Nexstar Media Group’s vice president of news and NewsNation is the latest person to depart the company over a growing rift between broadcast executives and newsroom journalists concerning the direction of the cable news experiment.
Jennifer Lyons was a long-time broadcast journalist who oversaw newsroom operations at WGN-TV (Channel 9), a local news powerhouse in Chicago that came under the control of Nexstar through its acquisition of Tribune Media several years ago.
When Nexstar laid plans to launch a prime-time news block on its national cable news channel WGN America, Lyons was convinced to join the project — and agreed to stay, even as some newsroom staffers at the newly-launched “NewsNation” expressed concerns that the programming block was straying from its promised middle-of-the-road news agenda in order to cater to conservative viewers.
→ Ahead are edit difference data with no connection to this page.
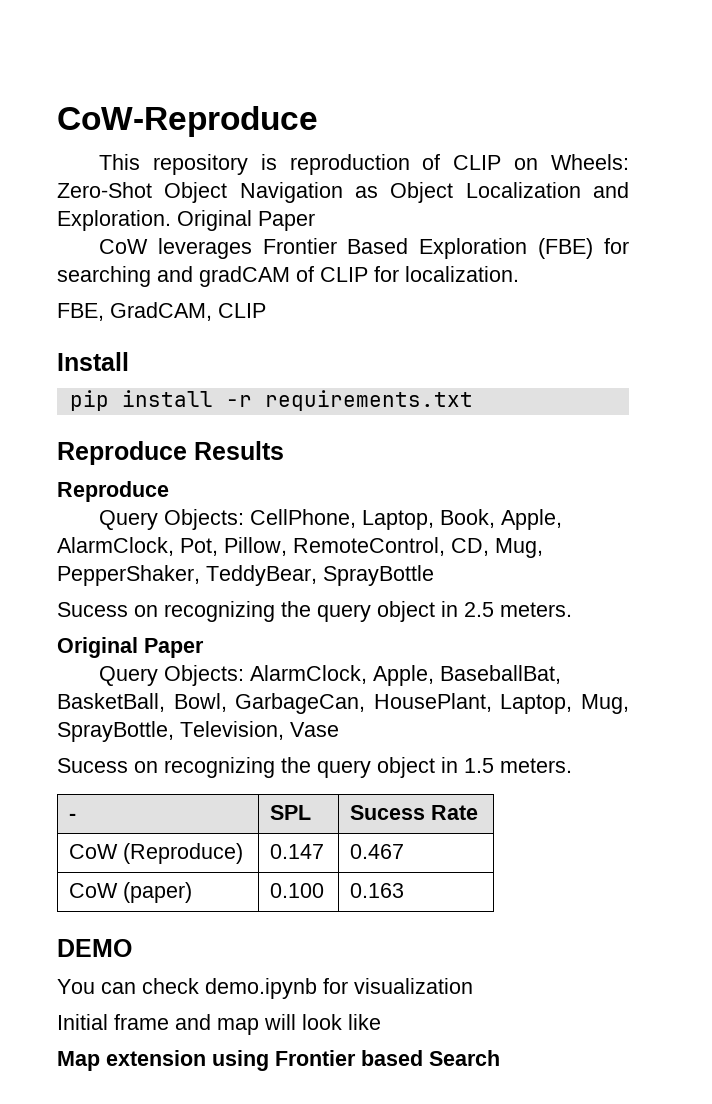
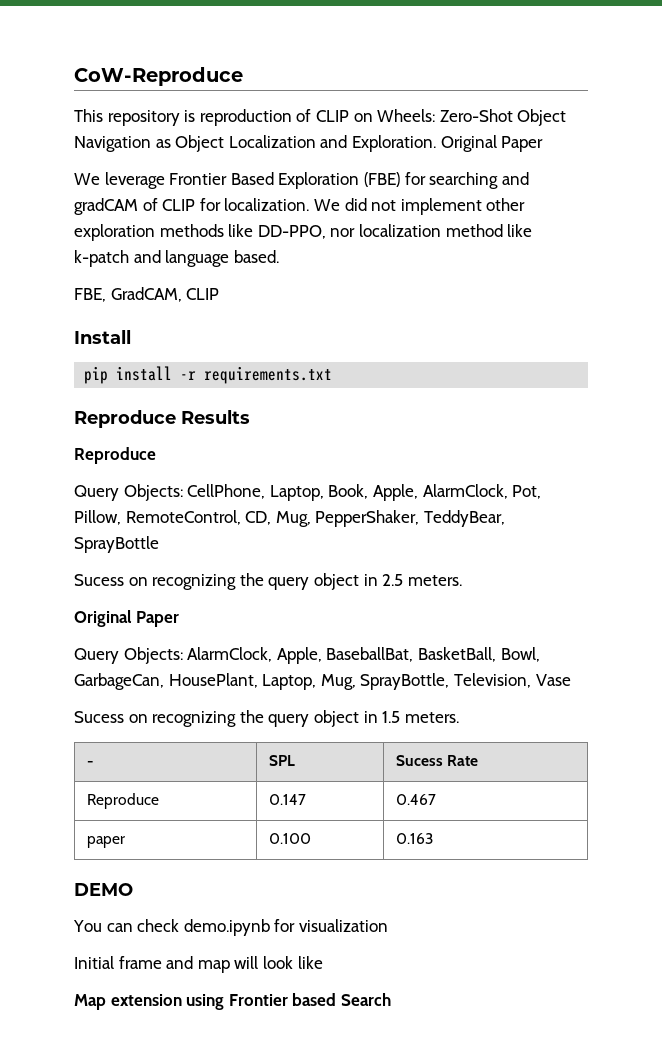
- CoW leverages Frontier Based Exploration (FBE) for searching and gradCAM of CLIP for localization.
+ We leverage Frontier Based Exploration (FBE) for searching and gradCAM of CLIP for localization. We did not implement other exploration methods like DD-PPO, nor localization method like k-patch and language based.
- CoW (Reproduce) | 0.147 | 0.467
+ Reproduce | 0.147 | 0.467
- CoW (paper) | 0.100 | 0.163
+ paper | 0.100 | 0.163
After two NewsNation executives quit, Lyons reportedly told staffers that she was “fighting for you guys.” That fight ran out earlier this week, with Nexstar’s chief executive Perry Sook announcing her departure in a newsroom-wide email. The e-mail was first reported by Chicago media columnist Robert Feder on Tuesday.
A Nexstar Media Group spokesperson also confirmed her departure, saying Lyons “has decided to leave her position as vice president of news at NewsNation.”
“We thank her for her efforts in spearheading the launch of NewsNation, and we wish her success in whatever she does next,” the spokesperson said, adding that the company had started a search for her replacement.
Under Lyons, NewsNation launched to much fanfare, even pulling in a decent 330,000 households on its first broadcast. Since then, the programming block has struggled to attract much attention.
Earlier this month, Nexstar attempted to capture viewers by relaunching WGN America under the NewsNation brand and modifying its prime-time lineup to include a new conversation show hosted by journalist Ashleigh Banfield and a current affairs program hosted by former Portland news anchor Joe Donlon. The shake-ups have yet to yield results.